Final model Request class looks like as given below.

Currently validation is not implemented on request parameters.Ideally our request parameter must be validated so that user should allowed with only valid values.

Request body validation:

For request parameter validation, first we have to annotate our object with all the constraints and requirements. Spring has built-in support for JSR 303 Bean Validation which makes it really easy. We just annotate our fields, with NotNull, Max, Min, Pattern annotations with desired parameters.

There are many validation constraints available to use but we will use just the ones needed for this example:

• @NotNull
• @Size
• @Email

@NotNull

First of all firstName, lastName, dateOfBirth and email should be required fields. Only the middleName can be left empty. To do this, we can use the @NotNull annotation:

        @NotNull
	private String firstNane;

	private String middleName;
	
	@NotNull
	private String lastName;

	@NotNull
	private String email;

	@NotNull
	private Date dateOfBirth;

Also we want to limit the lastName, middleName and firstName fields to a certain amount of characters, because In database length of these fields is limited to 30 characters. We can do that using the @Size annotation, which allows you to pass both a min and max property

        @NotNull
	@Size(min = 2, max = 25)
	private String firstNane;

	@Size(max=25)
	private String middleName;
	
	@NotNull
	@Size(min = 2, max = 25)
	private String lastName;

	@NotNull
	private String email;

	@NotNull
	private Date dateOfBirth;

We want email should be validated and this can be achieved using @Email annotation. Finally we want to make sure that the given date of birth lies in the past, not in the future. Since the 2.0 bean validation API, we can use @Past annotation for this purpose.

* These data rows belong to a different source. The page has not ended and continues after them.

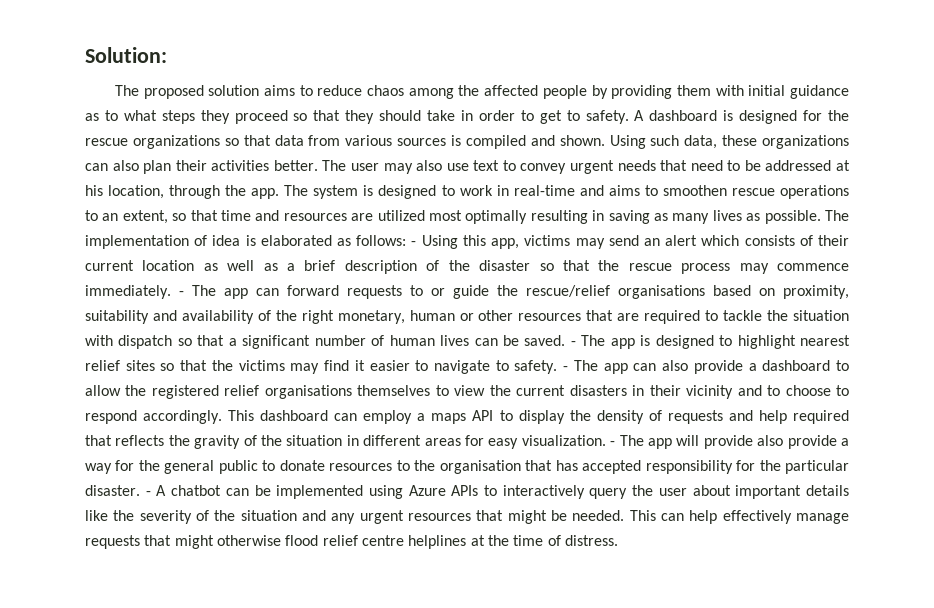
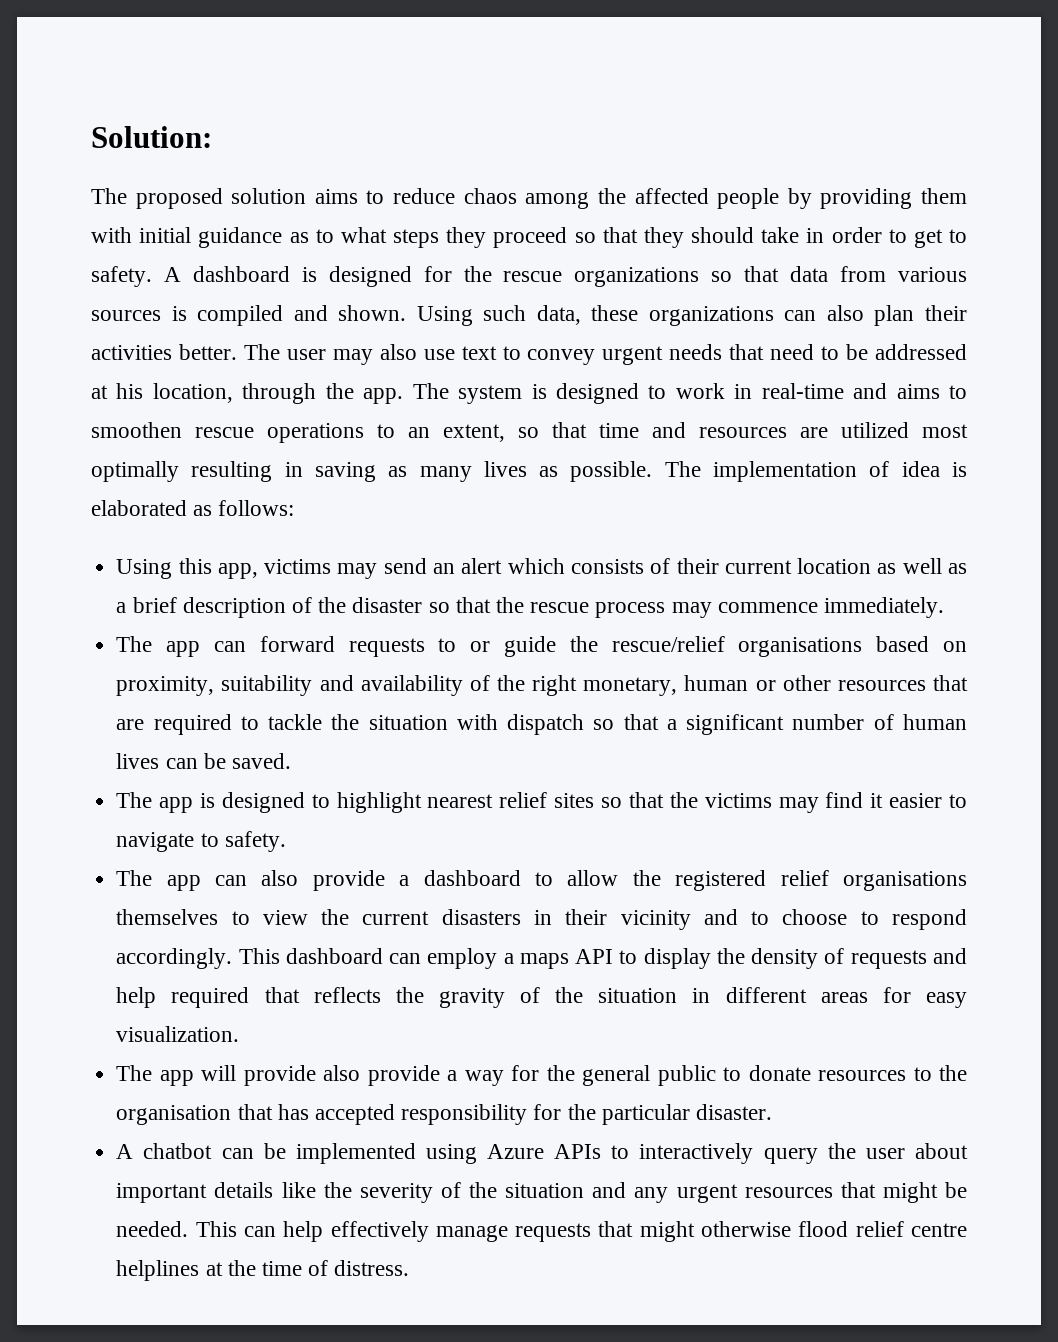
[411,241,417,246] - -> (295, 508) //
[179,291,184,296] - -> (945, 607) //
[570,341,576,346] - -> (291, 761) //
[563,366,569,371] - -> (286, 841) //
[610,441,616,446] - -> (240, 1034) //
[145,491,151,496] - -> (772, 1112) //

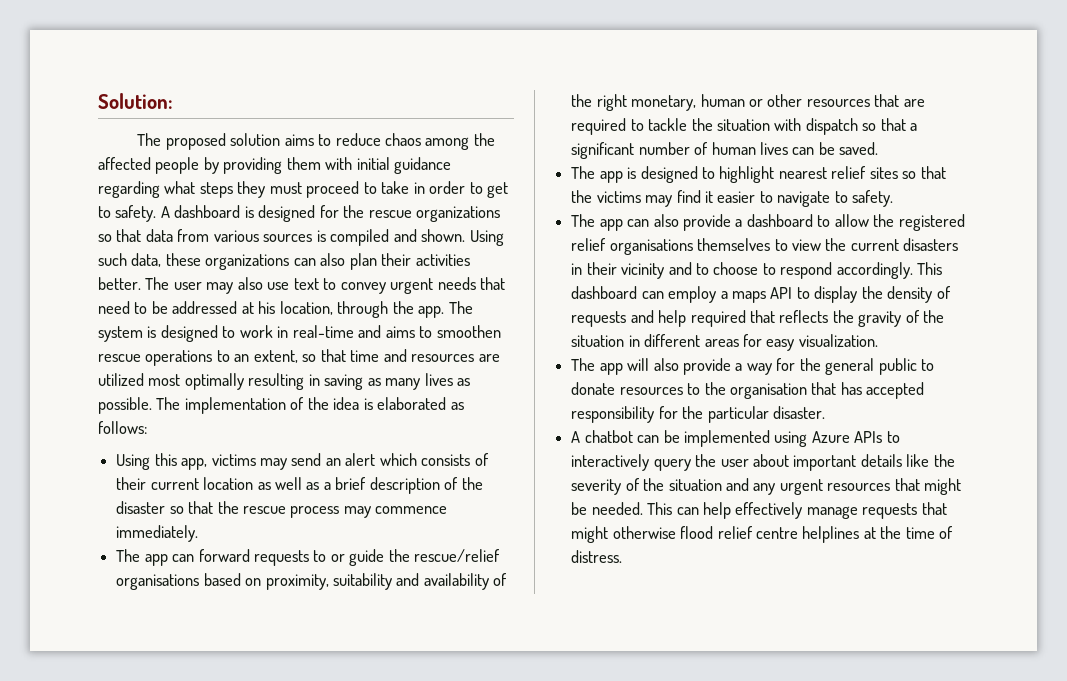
[289,229,334,243] as to -> [98,181,160,198] regarding
[493,227,754,248] proceed so that they should -> [269,181,377,198] must proceed to
(890, 469) none -> [307,397,329,410] the
[243,1065,316,1086] provide -> (650, 364) none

package com.jwt.validation.demo.model;

import java.util.Date;

import javax.validation.constraints.Email;
import javax.validation.constraints.NotNull;
import javax.validation.constraints.Past;
import javax.validation.constraints.Size;

public class UserRequest {

	@NotNull
	@Size(min = 2, max = 25)
	private String firstNane;

	@Size(max=25)
	private String middleName;

	@NotNull
	@Size(min = 2, max = 25)
	private String lastName;

	@NotNull
	@Email
	private String email;

	@Past
	private Date dateOfBirth;

	public String getFirstNane() {
		return firstNane;
	}

	public void setFirstNane(String firstNane) {
		this.firstNane = firstNane;
	}

	public String getMiddleName() {
		return middleName;
	}

	public void setMiddleName(String middleName) {
		this.middleName = middleName;
	}

	public String getLastName() {
		return lastName;
	}

	public void setLastName(String lastName) {
		this.lastName = lastName;
	}

	public String getEmail() {
		return email;
	}

	public void setEmail(String email) {
		this.email = email;
	}

	public Date getDateOfBirth() {
		return dateOfBirth;
	}

	public void setDateOfBirth(Date dateOfBirth) {
		this.dateOfBirth = dateOfBirth;
	}

}

Updated REST Controller Endpoint:

After making changes in Model class, these validations don’t really do anything. If you would run the application, it would result in the same output as before. To solve this, we need to add the @Valid annotation to the parameters we’d like to be validated. In our Case it is UserRequest class.@Valid annotation is required to kick in the validation of the information received.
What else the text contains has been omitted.